Ob die russischen Streitkräfte tatsächlich bald eine größere Offensive beginnen werden, ist laut Mölling jedoch noch nicht schlussendlich absehbar. Genauso gut könnte es sich bei den viel zitierten Hinweisen um russische Beeinflussung des Informationsraums handeln. Zunächst aber stehe ein wichtiger Tag in Russland an: der 9. Mai, der "Tag des Sieges" über Nazideutschland. "Und Putin wird wohl mindestens einen symbolischen Erfolg vorweisen wollen", sagt Mölling.
"Wie dieser aussehen kann, lässt sich jedoch kaum sagen", fügt Mölling an. "Die Russen wissen aber, dass ihre Möglichkeiten mit der verstärkten Unterstützung des Westens für die Ukraine schwinden werden. Auch deshalb verstärken sie nun ihre Angriffe im Donbass."
ATACMS-Raketen setzen Russland auf der Krim unter Druck
Dennoch: Das US-Militärpaket weckt Hoffnungen auf eine Entspannung der Lage aus Sicht der Ukraine. Besonders die ATACMS-Kurzstreckenraketen mit einer Reichweite von bis zu 300 Kilometern könnten der Ukraine helfen. Ob die oft beschworenen durchschlagenden Erfolge oder gar der Status eines "Gamechangers" erreicht werden können, will Mölling nicht einschätzen.

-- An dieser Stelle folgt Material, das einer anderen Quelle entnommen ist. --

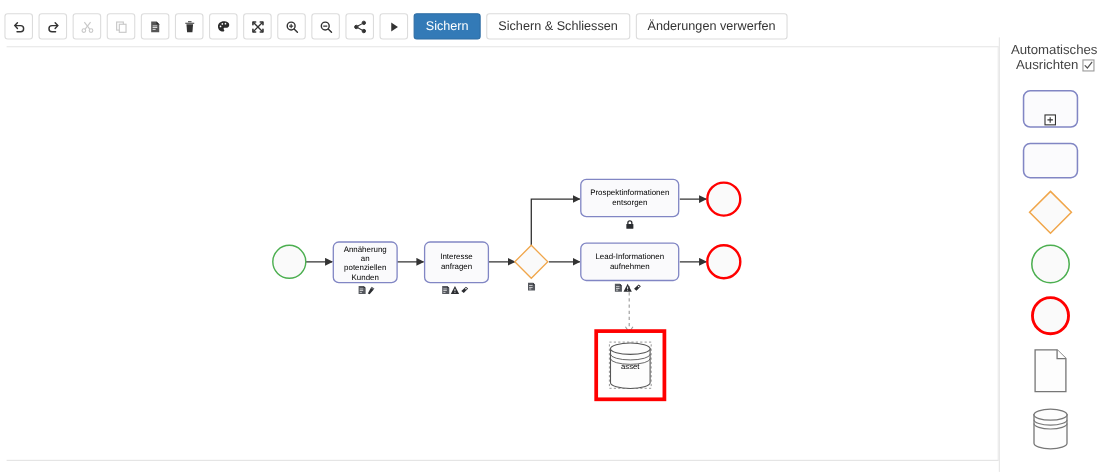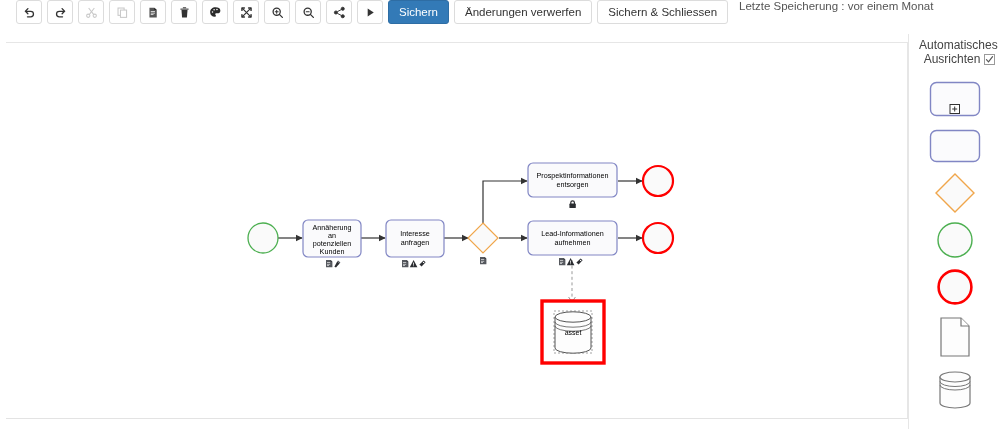--- a/index.html
+++ b/index.html
@@ -24,8 +24,8 @@
     width: 1000px;
     height: 36px;
     display: flex;
-    align-items: flex-start;
-    padding-left: 16px;
+    align-items: flex-end;
+    padding-left: 4px;
     box-sizing: border-box;
     background: #ffffff;
   }

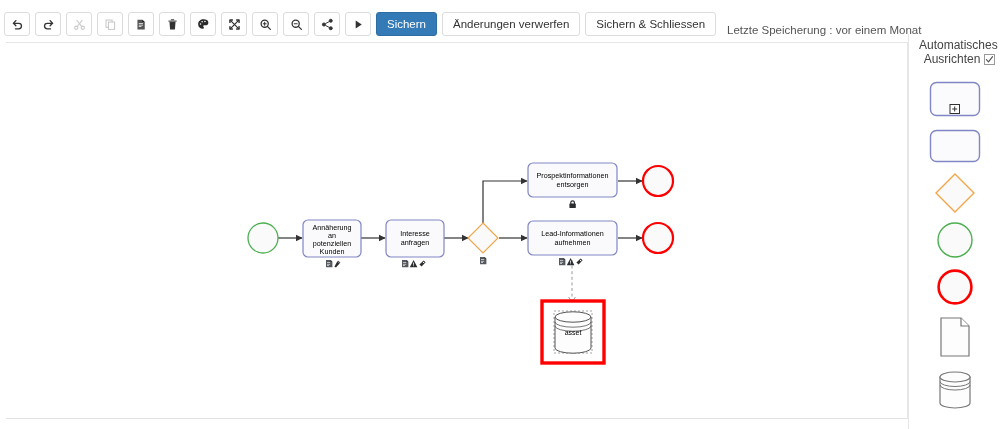--- a/index.html
+++ b/index.html
@@ -249,8 +249,8 @@
   </div>
 
   <div class="txtbtn primary">Sichern</div>
+  <div class="txtbtn">Sichern &amp; Schliessen</div>
   <div class="txtbtn">Änderungen verwerfen</div>
-  <div class="txtbtn">Sichern &amp; Schliessen</div>
   <div id="save-status">Letzte Speicherung : vor einem Monat</div>
 </div>
 

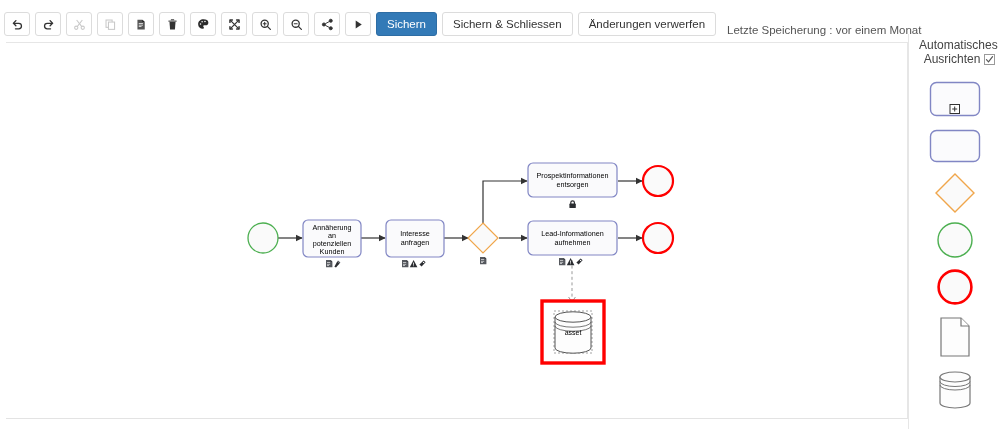--- a/index.html
+++ b/index.html
@@ -251,7 +251,6 @@
   <div class="txtbtn primary">Sichern</div>
   <div class="txtbtn">Sichern &amp; Schliessen</div>
   <div class="txtbtn">Änderungen verwerfen</div>
-  <div id="save-status">Letzte Speicherung : vor einem Monat</div>
 </div>
 
 <div id="canvas-wrap">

Eines jedoch sei sicher, sagt der Experte: "Die dauerhafte Fähigkeit der Ukrainer, Ziele auf der gesamten Krim angreifen zu können, verändert für Russland den Gefahrenbereich drastisch." Aufgeben aber würden die Russen die Halbinsel deshalb noch lange nicht. "Das wäre politischer Selbstmord für Putin."
- Telefoninterview mit Christian Mölling:
- twitter.com: X-Beiträge von @konrad_muzyka und @Tatarigami_UA
- zeit.de: "'Der Feind drückt jeden Tag und hat leider Erfolg'" (kostenpflichtig)
- zdf.de: "Russland will verbleibende Zeit nutzen"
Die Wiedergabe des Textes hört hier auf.